··· RECORDS
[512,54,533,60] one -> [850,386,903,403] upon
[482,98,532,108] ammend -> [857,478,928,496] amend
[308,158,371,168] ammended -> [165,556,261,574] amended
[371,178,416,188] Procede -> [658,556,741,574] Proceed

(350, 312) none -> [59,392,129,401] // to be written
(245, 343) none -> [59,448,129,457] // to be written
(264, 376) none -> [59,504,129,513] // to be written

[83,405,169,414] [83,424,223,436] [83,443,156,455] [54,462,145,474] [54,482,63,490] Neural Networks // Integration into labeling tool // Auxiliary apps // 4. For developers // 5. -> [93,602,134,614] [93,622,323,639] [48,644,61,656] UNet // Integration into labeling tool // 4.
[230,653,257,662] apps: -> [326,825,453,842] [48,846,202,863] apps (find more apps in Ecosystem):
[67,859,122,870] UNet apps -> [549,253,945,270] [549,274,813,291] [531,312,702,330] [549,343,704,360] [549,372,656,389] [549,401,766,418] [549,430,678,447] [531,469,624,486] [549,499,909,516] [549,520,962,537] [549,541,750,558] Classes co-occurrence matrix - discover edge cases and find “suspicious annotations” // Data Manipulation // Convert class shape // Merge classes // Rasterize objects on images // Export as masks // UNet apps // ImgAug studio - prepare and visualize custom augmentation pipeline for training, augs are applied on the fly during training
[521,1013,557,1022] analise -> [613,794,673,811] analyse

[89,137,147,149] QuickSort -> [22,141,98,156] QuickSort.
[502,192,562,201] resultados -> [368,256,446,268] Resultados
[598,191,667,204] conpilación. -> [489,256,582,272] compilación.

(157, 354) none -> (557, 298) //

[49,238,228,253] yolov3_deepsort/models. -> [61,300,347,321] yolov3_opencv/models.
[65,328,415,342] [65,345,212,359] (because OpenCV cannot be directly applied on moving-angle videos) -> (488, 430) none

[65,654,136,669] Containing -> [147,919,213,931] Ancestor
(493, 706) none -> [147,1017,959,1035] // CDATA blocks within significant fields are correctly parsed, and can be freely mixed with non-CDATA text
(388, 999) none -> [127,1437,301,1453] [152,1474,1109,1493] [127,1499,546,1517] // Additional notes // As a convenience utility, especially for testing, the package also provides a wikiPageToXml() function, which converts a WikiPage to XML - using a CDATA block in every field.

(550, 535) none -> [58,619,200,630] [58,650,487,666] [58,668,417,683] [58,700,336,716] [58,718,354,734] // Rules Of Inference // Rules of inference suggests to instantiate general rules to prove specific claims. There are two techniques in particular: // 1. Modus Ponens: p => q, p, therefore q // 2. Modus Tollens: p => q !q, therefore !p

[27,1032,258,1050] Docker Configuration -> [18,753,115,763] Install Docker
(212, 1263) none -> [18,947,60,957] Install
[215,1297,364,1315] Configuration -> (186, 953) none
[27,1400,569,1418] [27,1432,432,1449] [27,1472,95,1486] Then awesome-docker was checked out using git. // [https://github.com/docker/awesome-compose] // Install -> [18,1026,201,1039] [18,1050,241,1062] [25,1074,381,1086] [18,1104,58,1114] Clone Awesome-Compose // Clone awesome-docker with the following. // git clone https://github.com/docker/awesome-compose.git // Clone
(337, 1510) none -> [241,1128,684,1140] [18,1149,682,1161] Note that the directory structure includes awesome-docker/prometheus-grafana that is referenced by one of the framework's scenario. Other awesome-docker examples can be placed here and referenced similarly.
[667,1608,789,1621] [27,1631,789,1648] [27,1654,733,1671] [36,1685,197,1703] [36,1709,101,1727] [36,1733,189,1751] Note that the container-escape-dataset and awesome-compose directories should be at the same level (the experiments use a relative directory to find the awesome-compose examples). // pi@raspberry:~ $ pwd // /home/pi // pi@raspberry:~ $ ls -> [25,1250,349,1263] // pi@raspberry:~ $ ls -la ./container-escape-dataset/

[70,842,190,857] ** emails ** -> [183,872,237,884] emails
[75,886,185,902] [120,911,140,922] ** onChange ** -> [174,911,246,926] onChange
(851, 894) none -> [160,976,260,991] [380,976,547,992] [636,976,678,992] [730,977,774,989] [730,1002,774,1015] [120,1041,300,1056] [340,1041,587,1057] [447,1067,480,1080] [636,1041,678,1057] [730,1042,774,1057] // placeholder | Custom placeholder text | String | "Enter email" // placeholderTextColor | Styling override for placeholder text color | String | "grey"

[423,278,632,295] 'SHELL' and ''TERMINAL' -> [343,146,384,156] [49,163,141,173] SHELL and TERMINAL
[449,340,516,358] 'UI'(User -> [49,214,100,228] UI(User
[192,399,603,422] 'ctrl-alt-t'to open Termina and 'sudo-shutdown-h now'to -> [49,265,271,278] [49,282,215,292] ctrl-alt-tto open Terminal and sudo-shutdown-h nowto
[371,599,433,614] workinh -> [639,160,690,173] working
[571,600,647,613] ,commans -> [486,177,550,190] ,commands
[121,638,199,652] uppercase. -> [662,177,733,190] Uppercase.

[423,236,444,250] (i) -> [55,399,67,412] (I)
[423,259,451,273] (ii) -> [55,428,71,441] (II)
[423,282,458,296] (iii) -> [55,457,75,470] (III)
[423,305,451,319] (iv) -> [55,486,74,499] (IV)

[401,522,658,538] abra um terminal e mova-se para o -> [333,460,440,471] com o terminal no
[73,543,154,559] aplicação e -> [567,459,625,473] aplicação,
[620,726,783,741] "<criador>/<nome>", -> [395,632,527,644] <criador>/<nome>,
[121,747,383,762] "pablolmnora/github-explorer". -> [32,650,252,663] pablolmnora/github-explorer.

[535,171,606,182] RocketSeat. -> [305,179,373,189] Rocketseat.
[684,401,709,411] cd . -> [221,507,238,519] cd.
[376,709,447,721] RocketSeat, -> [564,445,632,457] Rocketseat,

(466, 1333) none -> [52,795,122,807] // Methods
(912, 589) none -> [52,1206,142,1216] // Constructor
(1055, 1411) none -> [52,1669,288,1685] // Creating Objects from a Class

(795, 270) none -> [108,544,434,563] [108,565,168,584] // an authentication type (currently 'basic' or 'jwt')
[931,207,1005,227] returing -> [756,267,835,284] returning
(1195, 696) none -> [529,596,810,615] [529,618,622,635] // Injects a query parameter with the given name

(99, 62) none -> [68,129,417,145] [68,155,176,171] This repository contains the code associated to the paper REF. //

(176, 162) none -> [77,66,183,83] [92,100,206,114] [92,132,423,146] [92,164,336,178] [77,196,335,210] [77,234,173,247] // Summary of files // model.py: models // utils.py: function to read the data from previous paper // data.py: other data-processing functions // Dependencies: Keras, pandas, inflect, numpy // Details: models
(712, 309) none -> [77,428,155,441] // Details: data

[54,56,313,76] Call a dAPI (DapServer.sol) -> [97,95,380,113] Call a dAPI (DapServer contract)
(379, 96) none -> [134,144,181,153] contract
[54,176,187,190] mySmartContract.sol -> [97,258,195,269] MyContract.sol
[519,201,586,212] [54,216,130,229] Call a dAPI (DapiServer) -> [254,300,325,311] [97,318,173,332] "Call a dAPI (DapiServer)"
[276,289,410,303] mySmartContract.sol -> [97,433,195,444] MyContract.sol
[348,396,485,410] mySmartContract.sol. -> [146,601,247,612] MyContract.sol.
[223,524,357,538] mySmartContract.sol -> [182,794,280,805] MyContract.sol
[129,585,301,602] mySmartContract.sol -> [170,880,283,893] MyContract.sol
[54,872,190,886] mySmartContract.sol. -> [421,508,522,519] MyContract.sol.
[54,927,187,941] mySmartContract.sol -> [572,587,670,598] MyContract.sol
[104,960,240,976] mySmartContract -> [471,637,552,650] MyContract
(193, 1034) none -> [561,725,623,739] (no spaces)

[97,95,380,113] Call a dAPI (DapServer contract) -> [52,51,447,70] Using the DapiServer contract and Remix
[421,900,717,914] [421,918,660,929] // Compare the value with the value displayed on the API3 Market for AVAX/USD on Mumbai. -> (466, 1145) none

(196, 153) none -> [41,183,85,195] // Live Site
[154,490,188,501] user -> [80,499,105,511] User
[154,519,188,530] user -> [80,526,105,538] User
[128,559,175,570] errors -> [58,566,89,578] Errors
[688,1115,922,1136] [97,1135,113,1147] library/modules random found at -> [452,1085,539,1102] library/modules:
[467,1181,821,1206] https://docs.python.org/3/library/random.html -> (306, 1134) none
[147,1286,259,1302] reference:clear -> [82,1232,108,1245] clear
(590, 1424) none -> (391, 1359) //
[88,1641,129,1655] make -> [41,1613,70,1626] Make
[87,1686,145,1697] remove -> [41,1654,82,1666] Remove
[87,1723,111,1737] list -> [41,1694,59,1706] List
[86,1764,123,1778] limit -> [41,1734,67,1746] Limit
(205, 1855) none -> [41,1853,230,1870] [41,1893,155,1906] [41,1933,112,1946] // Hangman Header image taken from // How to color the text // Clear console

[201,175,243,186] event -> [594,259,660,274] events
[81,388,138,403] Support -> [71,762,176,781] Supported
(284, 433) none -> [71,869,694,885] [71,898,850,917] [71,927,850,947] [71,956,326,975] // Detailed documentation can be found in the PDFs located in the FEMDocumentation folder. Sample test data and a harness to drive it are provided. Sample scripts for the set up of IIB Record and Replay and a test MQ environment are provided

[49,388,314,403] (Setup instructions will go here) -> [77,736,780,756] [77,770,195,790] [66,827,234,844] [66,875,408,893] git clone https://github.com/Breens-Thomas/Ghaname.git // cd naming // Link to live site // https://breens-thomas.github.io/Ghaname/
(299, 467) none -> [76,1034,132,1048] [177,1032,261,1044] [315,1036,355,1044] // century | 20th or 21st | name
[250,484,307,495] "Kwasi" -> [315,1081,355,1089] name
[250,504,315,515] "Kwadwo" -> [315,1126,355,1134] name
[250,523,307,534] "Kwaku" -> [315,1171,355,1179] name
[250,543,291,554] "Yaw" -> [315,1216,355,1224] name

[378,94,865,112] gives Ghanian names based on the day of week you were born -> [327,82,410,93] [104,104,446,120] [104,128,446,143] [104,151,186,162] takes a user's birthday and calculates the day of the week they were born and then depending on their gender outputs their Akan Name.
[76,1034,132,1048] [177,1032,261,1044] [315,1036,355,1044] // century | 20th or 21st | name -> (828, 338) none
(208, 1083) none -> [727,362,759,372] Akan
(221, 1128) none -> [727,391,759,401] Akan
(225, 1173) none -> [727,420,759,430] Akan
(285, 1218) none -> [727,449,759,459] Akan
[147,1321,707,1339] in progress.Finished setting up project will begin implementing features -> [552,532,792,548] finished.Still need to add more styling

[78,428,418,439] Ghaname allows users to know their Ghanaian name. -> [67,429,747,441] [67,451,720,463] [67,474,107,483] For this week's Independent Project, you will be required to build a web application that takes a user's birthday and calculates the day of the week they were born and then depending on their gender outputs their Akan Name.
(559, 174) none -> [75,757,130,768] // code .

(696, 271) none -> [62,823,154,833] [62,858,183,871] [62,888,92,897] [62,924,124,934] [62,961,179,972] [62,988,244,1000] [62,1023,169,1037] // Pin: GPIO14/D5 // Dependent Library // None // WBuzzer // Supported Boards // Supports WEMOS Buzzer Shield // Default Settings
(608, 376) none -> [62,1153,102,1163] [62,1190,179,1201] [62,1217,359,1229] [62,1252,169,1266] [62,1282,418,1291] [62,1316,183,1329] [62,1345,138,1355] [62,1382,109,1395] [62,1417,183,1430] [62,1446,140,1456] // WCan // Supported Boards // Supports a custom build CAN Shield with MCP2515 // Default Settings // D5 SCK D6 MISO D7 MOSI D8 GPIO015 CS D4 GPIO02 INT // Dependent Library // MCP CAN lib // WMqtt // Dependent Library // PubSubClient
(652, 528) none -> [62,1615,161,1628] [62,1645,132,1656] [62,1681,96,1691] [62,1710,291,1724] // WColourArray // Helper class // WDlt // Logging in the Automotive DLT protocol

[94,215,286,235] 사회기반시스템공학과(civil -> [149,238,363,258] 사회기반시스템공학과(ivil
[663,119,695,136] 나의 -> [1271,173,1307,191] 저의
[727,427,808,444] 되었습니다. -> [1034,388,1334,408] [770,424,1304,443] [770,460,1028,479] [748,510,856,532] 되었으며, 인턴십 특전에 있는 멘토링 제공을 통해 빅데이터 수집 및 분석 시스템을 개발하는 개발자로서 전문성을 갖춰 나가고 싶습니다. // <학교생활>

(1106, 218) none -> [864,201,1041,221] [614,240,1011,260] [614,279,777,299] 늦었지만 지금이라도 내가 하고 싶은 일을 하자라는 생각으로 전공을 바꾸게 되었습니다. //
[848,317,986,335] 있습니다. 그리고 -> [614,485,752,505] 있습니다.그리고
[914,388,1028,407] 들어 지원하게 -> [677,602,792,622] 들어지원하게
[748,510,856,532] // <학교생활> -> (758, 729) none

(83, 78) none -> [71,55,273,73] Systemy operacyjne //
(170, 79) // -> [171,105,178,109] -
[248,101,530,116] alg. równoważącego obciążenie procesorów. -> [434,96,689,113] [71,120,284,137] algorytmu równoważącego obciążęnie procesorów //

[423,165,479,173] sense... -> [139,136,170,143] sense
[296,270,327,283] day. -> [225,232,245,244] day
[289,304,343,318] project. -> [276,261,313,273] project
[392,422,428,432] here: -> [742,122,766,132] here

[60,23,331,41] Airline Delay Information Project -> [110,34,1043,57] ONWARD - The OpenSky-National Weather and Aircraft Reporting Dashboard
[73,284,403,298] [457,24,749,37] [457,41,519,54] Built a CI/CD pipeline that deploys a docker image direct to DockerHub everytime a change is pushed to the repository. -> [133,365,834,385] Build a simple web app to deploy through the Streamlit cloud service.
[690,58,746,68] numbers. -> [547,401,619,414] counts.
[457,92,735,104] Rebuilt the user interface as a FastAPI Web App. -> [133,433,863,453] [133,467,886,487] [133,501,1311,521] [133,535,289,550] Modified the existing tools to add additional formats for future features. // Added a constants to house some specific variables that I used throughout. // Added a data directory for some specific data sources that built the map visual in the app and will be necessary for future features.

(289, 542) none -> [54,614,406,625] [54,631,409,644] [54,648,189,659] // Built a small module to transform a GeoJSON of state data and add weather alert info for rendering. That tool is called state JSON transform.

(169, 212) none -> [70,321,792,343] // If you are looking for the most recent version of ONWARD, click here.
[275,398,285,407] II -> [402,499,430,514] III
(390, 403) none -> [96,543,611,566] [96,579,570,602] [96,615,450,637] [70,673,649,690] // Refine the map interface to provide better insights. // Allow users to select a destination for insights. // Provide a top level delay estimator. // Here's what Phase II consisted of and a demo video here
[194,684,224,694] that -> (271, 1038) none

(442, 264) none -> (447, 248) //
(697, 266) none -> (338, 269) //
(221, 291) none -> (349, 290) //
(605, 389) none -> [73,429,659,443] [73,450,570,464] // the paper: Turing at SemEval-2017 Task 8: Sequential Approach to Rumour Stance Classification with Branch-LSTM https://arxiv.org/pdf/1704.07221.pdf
······
Copy out, exactly and alone, the lines of the entries above between the ones holding "[154,490,188,501] user ->" and "[128,559,175,570] errors ->", inclusive.

[154,490,188,501] user -> [80,499,105,511] User
[154,519,188,530] user -> [80,526,105,538] User
[128,559,175,570] errors -> [58,566,89,578] Errors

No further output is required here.